**What to work on:** Beginning with the line that has "color: #000000 ->" and ending with the line that has "text: 실질임금 ->", retype the entries below exactly, except for the pictures.

**Exercise inputs:**
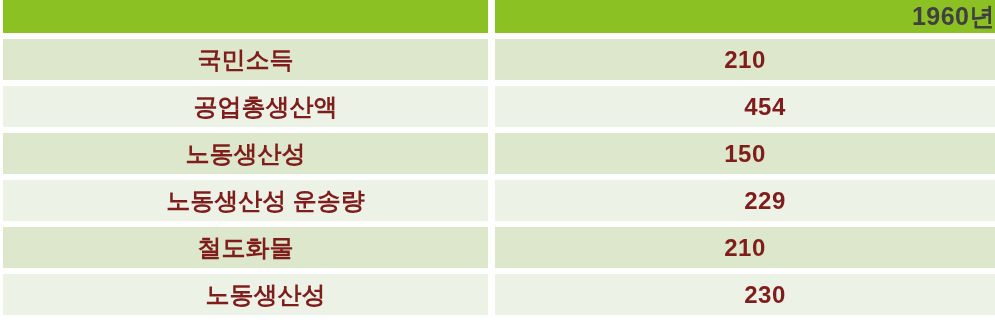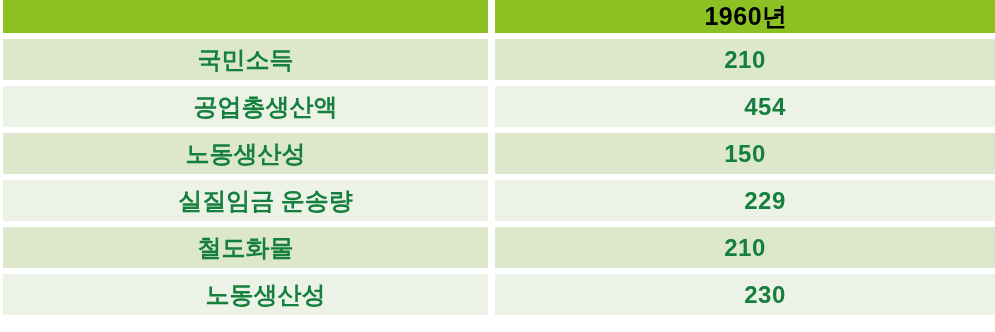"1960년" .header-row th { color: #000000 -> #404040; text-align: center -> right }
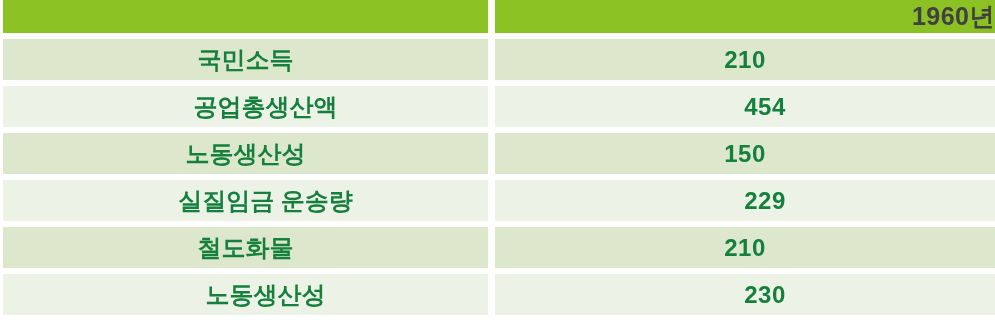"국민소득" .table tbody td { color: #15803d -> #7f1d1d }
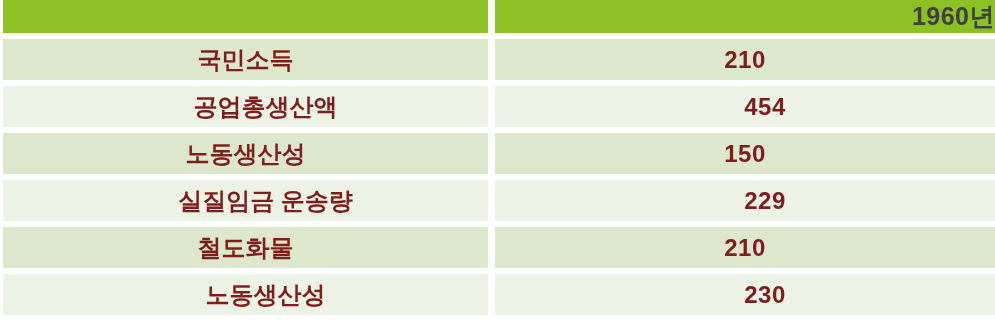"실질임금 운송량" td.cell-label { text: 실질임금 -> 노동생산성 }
* * *
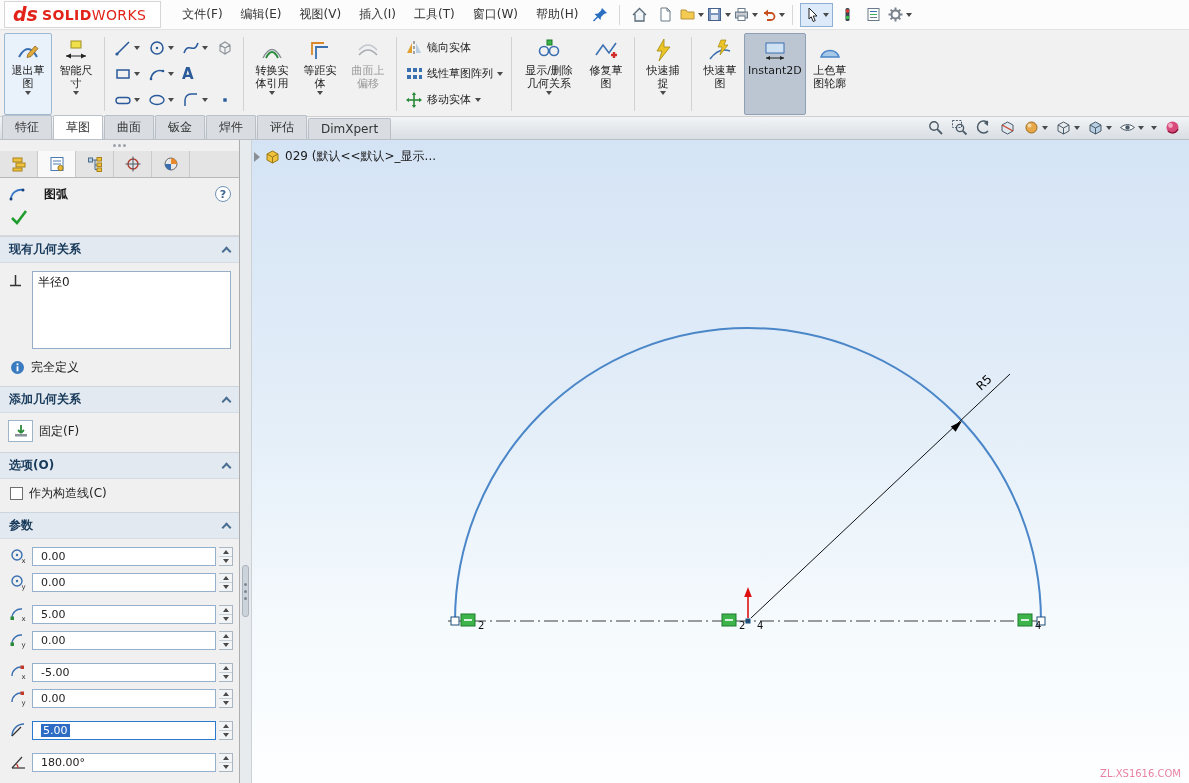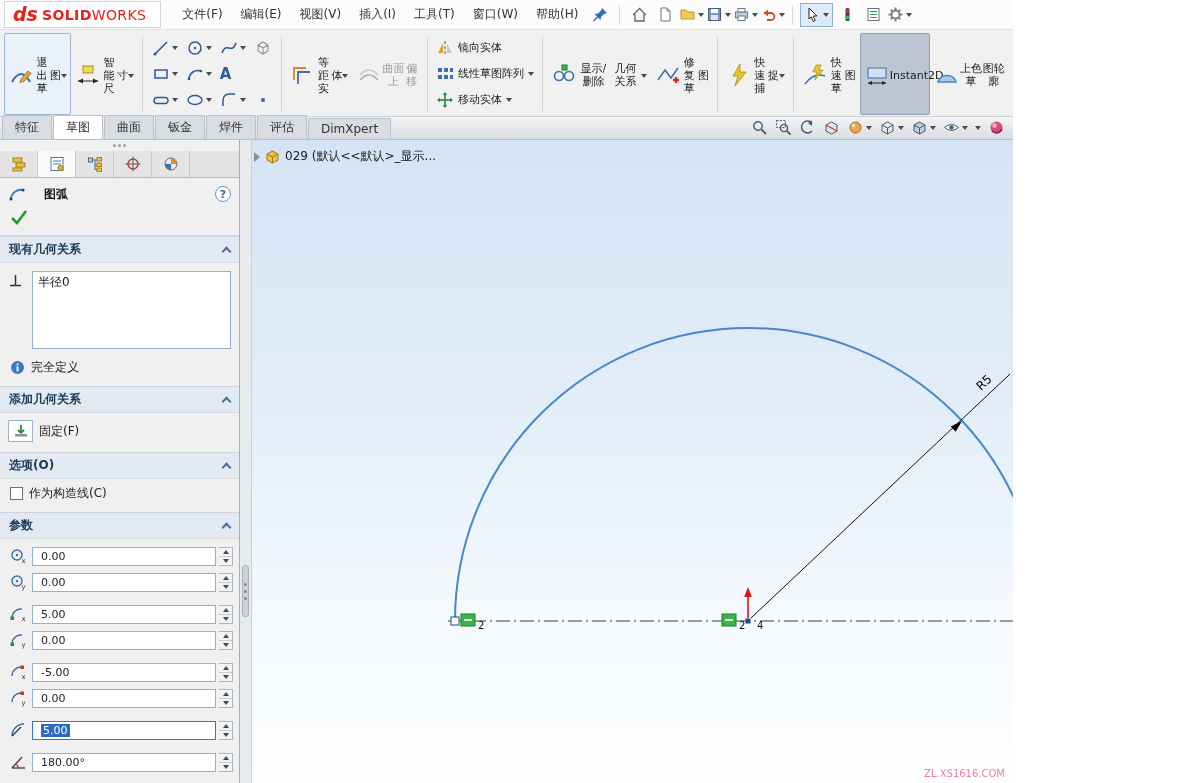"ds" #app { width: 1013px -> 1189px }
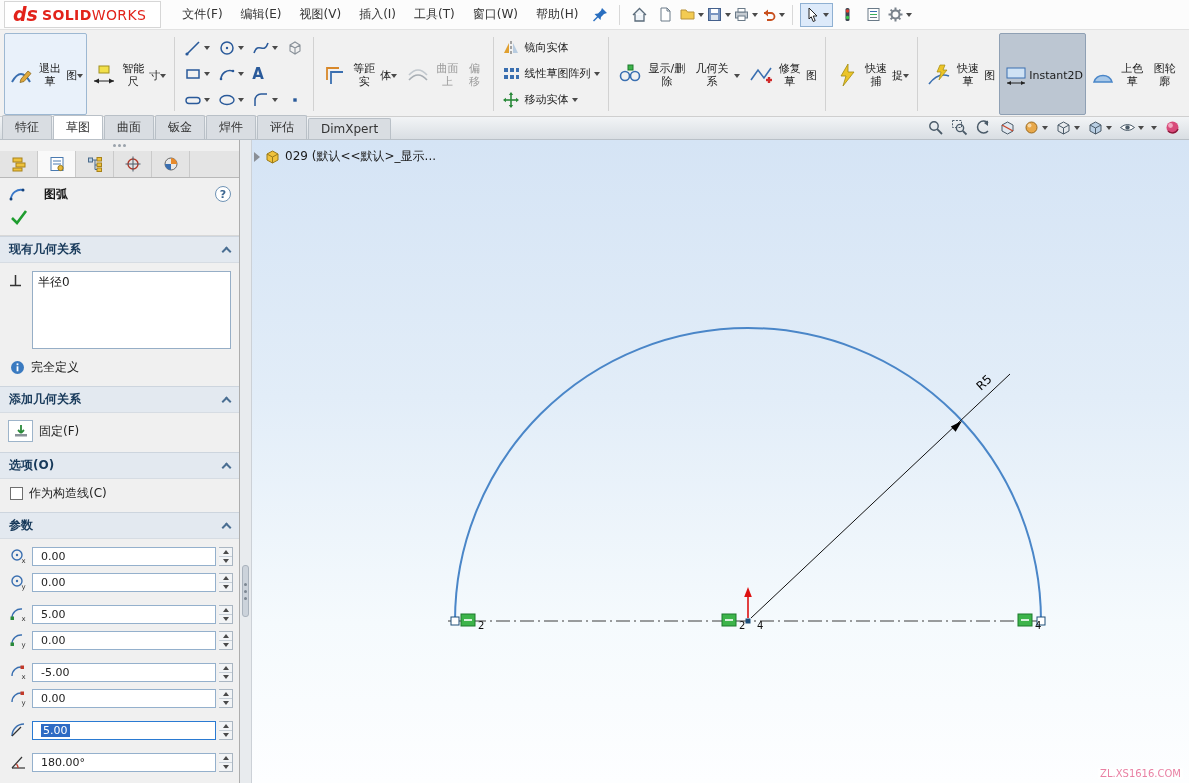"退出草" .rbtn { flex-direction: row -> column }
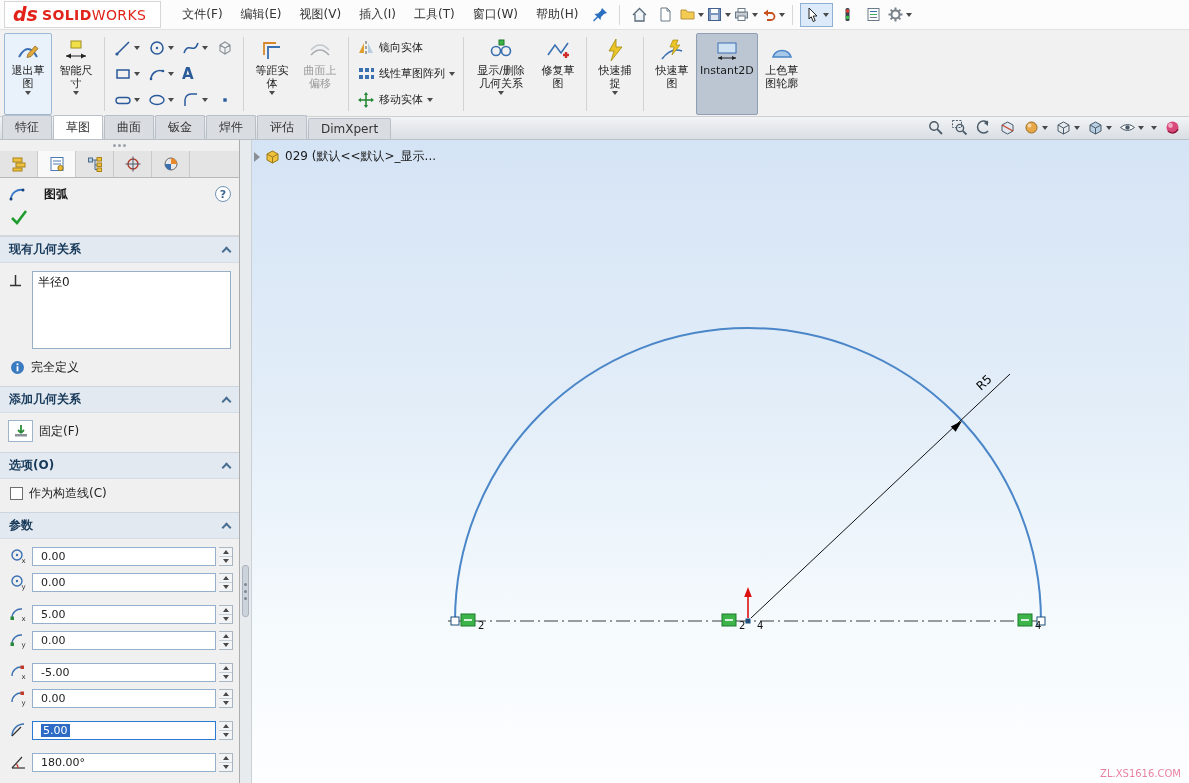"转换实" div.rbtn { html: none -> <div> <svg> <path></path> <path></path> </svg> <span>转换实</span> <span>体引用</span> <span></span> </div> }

**Exercise result:**
"1960년" .header-row th { color: #000000 -> #404040; text-align: center -> right }
"국민소득" .table tbody td { color: #15803d -> #7f1d1d }
"실질임금 운송량" td.cell-label { text: 실질임금 -> 노동생산성 }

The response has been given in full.